Селма протянула руку и потушила свет, так что ему пришлось ощупью пробираться к кровати.
Он ухаживал за Лореной Хейл Адамс недолго, нетерпеливо, потому что хотел как можно скорей уехать из Атланты. Ее близких он почти не замечал; они не вызывали в нем ни симпатии, ни неприязни, хотя он понимал, что его собственные родители назвали бы их захудалой мелкотой. Миссис Адамс была тоща и некрасива, с жесткими, как проволока, черными волосами и привычкой нескладно размахивать руками; в холодном шкафчике на кухне у нее хранилась бутылка, из которой она то и дело потягивала джин. Был еще братец — Уильям все забывал спросить, как его зовут, — но он сбежал, нанялся матросом на пароход в Саванне и сгинул. Один раз, больше года назад, от него пришло письмо из Марселя. В семье считали, что он, по всей вероятности, погиб. Только мать упрямо твердила, что он жив-здоров, что он скрывается от них всех в Турции.
— Отчего именно там? — спросил Уильям и чуть было не прибавил: «Вы хоть знаете, где она, эта самая Турция?»

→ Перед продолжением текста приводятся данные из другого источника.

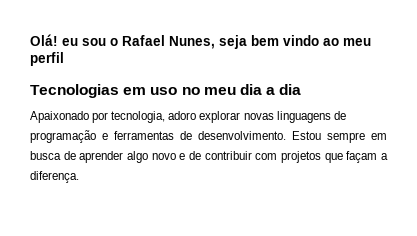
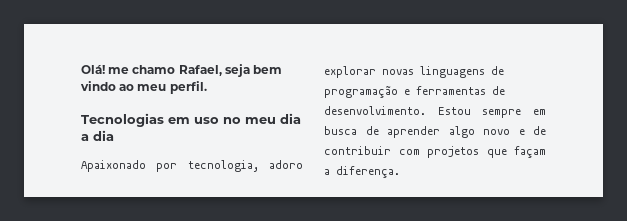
- Olá! eu sou o Rafael Nunes, seja bem vindo ao meu perfil
+ Olá! me chamo Rafael, seja bem vindo ao meu perfil.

— Он был всегда трудным ребенком… Во сколько раз острей зубов змеиных… забыла, как там дальше. — Миссис Адамс встала. — Кажется, кошка забралась в дом. — Она юркнула на кухню, чтобы опять приложиться к бутылке.

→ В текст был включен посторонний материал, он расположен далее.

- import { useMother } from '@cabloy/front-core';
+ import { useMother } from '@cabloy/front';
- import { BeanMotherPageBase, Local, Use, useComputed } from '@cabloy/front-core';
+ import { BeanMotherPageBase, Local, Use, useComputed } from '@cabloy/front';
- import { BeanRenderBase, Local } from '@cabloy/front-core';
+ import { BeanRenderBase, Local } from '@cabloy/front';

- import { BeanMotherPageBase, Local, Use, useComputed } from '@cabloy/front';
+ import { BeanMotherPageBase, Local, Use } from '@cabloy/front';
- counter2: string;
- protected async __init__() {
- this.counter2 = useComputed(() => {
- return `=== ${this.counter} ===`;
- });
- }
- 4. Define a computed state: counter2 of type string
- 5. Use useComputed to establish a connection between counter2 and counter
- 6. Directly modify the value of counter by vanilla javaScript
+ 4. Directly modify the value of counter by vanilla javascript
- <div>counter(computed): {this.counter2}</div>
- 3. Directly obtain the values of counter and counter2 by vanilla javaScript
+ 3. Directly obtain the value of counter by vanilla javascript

Была и старшая сестра, жена машиниста. Она жила рядом, в чистеньком белом домике, растила четырех рыжих ребятишек и разводила на заднем дворе боевых петухов.

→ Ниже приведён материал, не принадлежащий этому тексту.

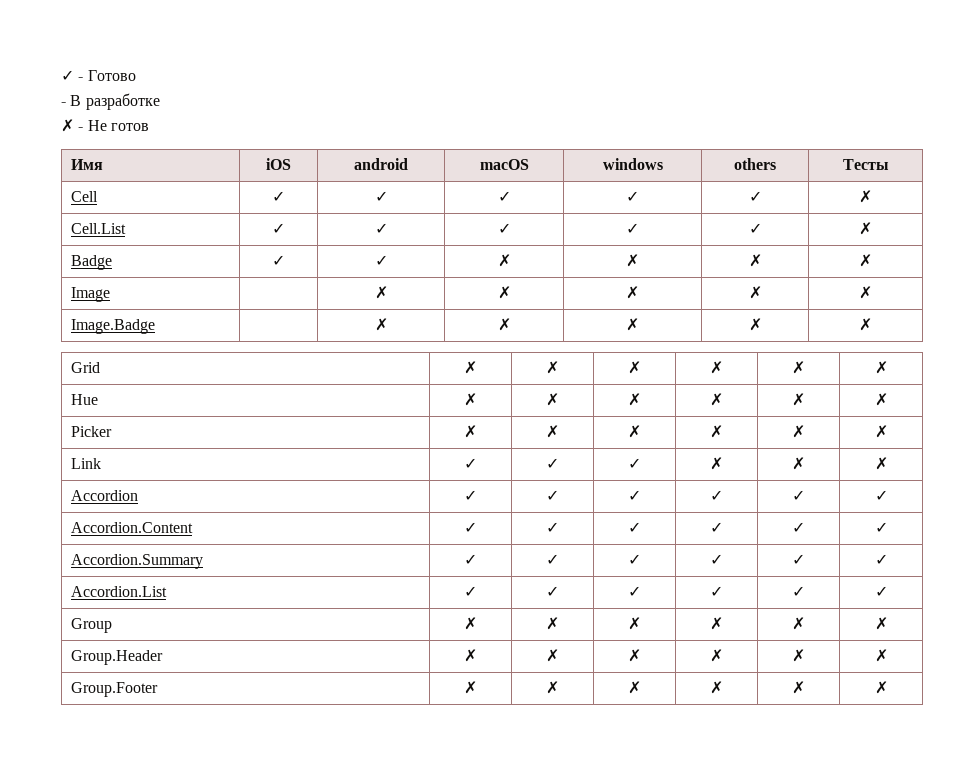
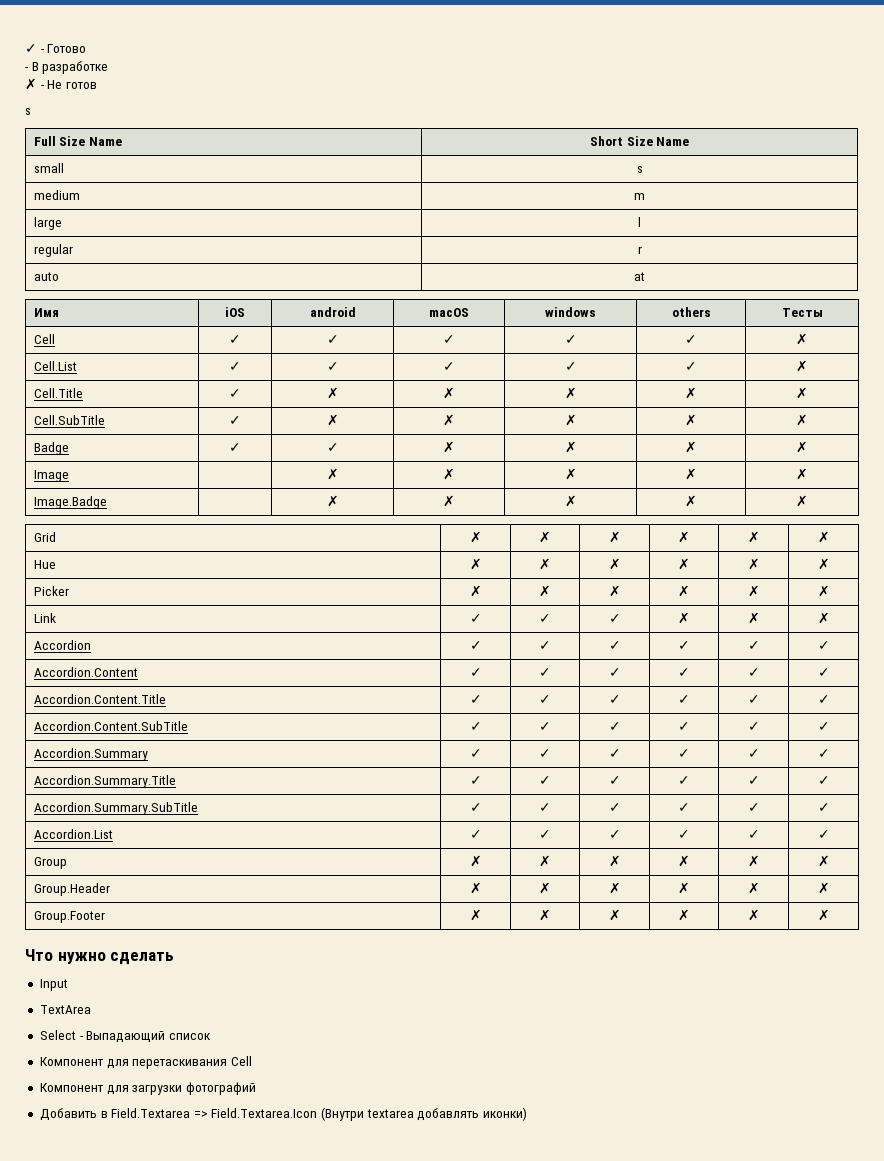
  ✗ - Не готов
+ s
+ Full Size Name | Short Size Name
+ small | s
+ medium | m
+ large | l
+ regular | r
+ auto | at
+ Cell.Title | ✓ | ✗ | ✗ | ✗ | ✗ | ✗
+ Cell.SubTitle | ✓ | ✗ | ✗ | ✗ | ✗ | ✗
+ Accordion.Content.Title | ✓ | ✓ | ✓ | ✓ | ✓ | ✓
+ Accordion.Content.SubTitle | ✓ | ✓ | ✓ | ✓ | ✓ | ✓
+ Accordion.Summary.Title | ✓ | ✓ | ✓ | ✓ | ✓ | ✓
+ Accordion.Summary.SubTitle | ✓ | ✓ | ✓ | ✓ | ✓ | ✓
+ Что нужно сделать
+ Input
+ TextArea
+ Select - Выпадающий список
+ Компонент для перетаскивания Cell
+ Компонент для загрузки фотографий
+ Добавить в Field.Textarea => Field.Textarea.Icon (Внутри textarea добавлять иконки)

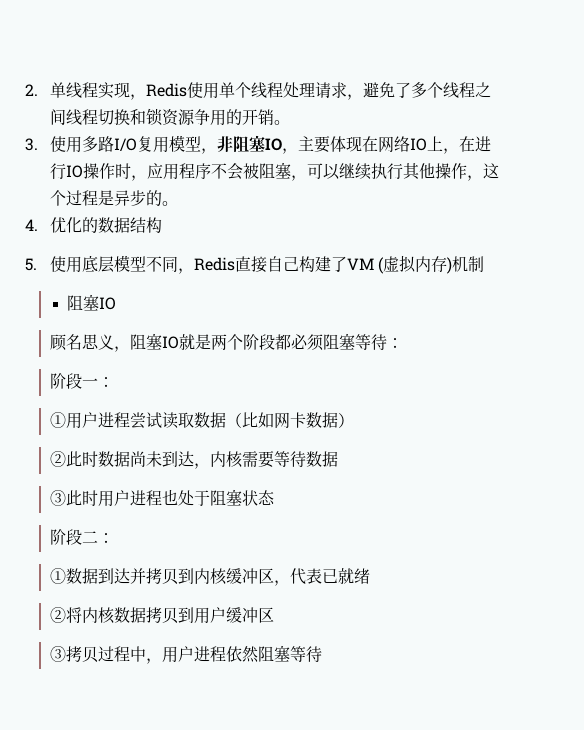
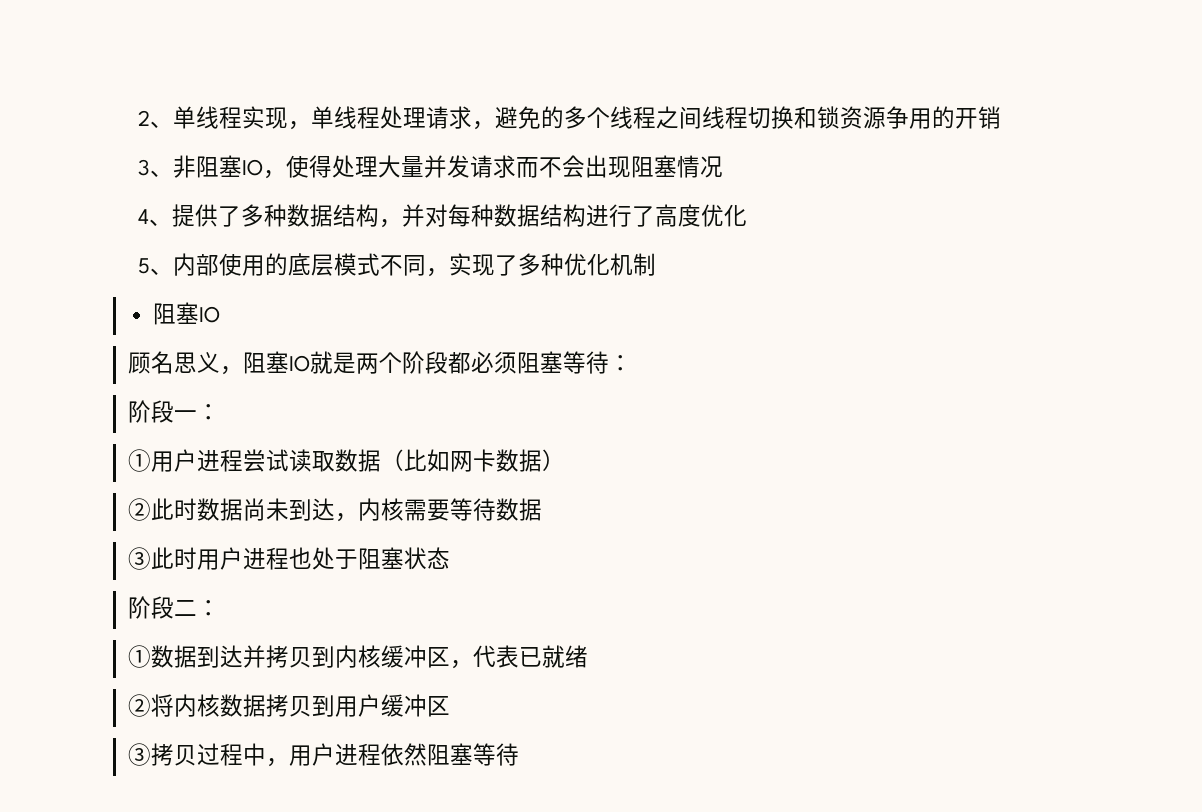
- 2.单线程实现，Redis使用单个线程处理请求，避免了多个线程之间线程切换和锁资源争用的开销。
- 3.使用多路I/O复用模型，非阻塞IO，主要体现在网络IO上，在进行IO操作时，应用程序不会被阻塞，可以继续执行其他操作，这个过程是异步的。
- 4.优化的数据结构
- 5.使用底层模型不同，Redis直接自己构建了VM (虚拟内存)机制
+ 2、单线程实现，单线程处理请求，避免的多个线程之间线程切换和锁资源争用的开销
+ 3、非阻塞IO，使得处理大量并发请求而不会出现阻塞情况
+ 4、提供了多种数据结构，并对每种数据结构进行了高度优化
+ 5、内部使用的底层模式不同，实现了多种优化机制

Мистер Адамс, тщедушный, тихий человечек, служил на железной дороге телеграфистом. Он вырезал фигурки из мягких желтых сосновых чурок: все столы и каминные доски в доме были уставлены причудливыми плодами его стараний. Его родители содержали когда-то лавочку в Мобиле; потом, в трудные времена сразу после Гражданской войны, их занесло в здешние края. Серые кроткие глаза его, большие, лучистые, — взгляд их был исполнен неизбывной нежности, скорби по всему сущему — никогда не меняли выражения. У его дочери Лорены были такие же.
Через две недели Уильям обручился. Через четыре был обвенчан и уехал домой.
Молодые зажили у родителей Уильяма, в старом доме невдалеке от реки Провиденс. К дому пристроили новое крыло и широкую веранду, которую Лорена обсадила белыми глициниями. Пристройка подоспела к тому времени, как у них родился первый ребенок — девочка. Ее назвали Абигейл.
Прошло меньше года, и в августе Лорена снова разрешилась от бремени, теперь уже мальчиком, которому дали имя Уильям.
Это был крупный ребенок, тяжелый и толстенький. Лорена лежала в постели и улыбалась, большие серые глаза ее сияли.
— И ничего страшного, — говорила она мужу. — С каждым разом все легче. Этот мне достался совсем легко.
Через три дня сиделка-негритянка заметила, что у роженицы как-то чересчур ярко и лихорадочно блестят глаза. Она пощупала ей щеку, потом шею. Лорена сказала:
— Сегодня жаркий день, хотя в августе всегда так.
Сиделка улыбнулась ей и тихонько вышла в холл позвать мать Уильяма. Та пошла к сыну.
— Горячка, — просто сказала она. — Езжай за врачом.
Уильям поехал; он так загнал коня, что пришлось его бросить и возвращаться на докторской бричке. Это было почти на закате. Кожа у Лорены стала сухая и шероховатая на ощупь, губы запеклись и потрескались.
— Такой жаркий день, — говорила она. — Как бы у маленького не выступила сыпь.
Она не переставала беспокоиться об этом, и наконец ей принесли показать ребенка. Она развернула бумажное одеяло, осмотрела все тельце и только тогда поверила, что у мальчика нет потницы. Жар все поднимался, она много смеялась и болтала, обращаясь к каким-то людям, — Уильям их не знал. Или принималась напевать обрывки песенок, чаще всего — той, которая называлась ее именем «Лорена».
Ее оборачивали влажными простынями, сбрызнутыми камфарой. Ей, как велел врач, давали с ложечки виски с хинином. Послали даже за знахаркой-негритянкой. Та развесила по четырем углам комнаты мешочки из змеиной кожи, а потом вышла и примостилась на краю двора, сразу за новой верандой — развела там, несмотря на жару, небольшой костер и просидела над ним до утра, молилась своим богам.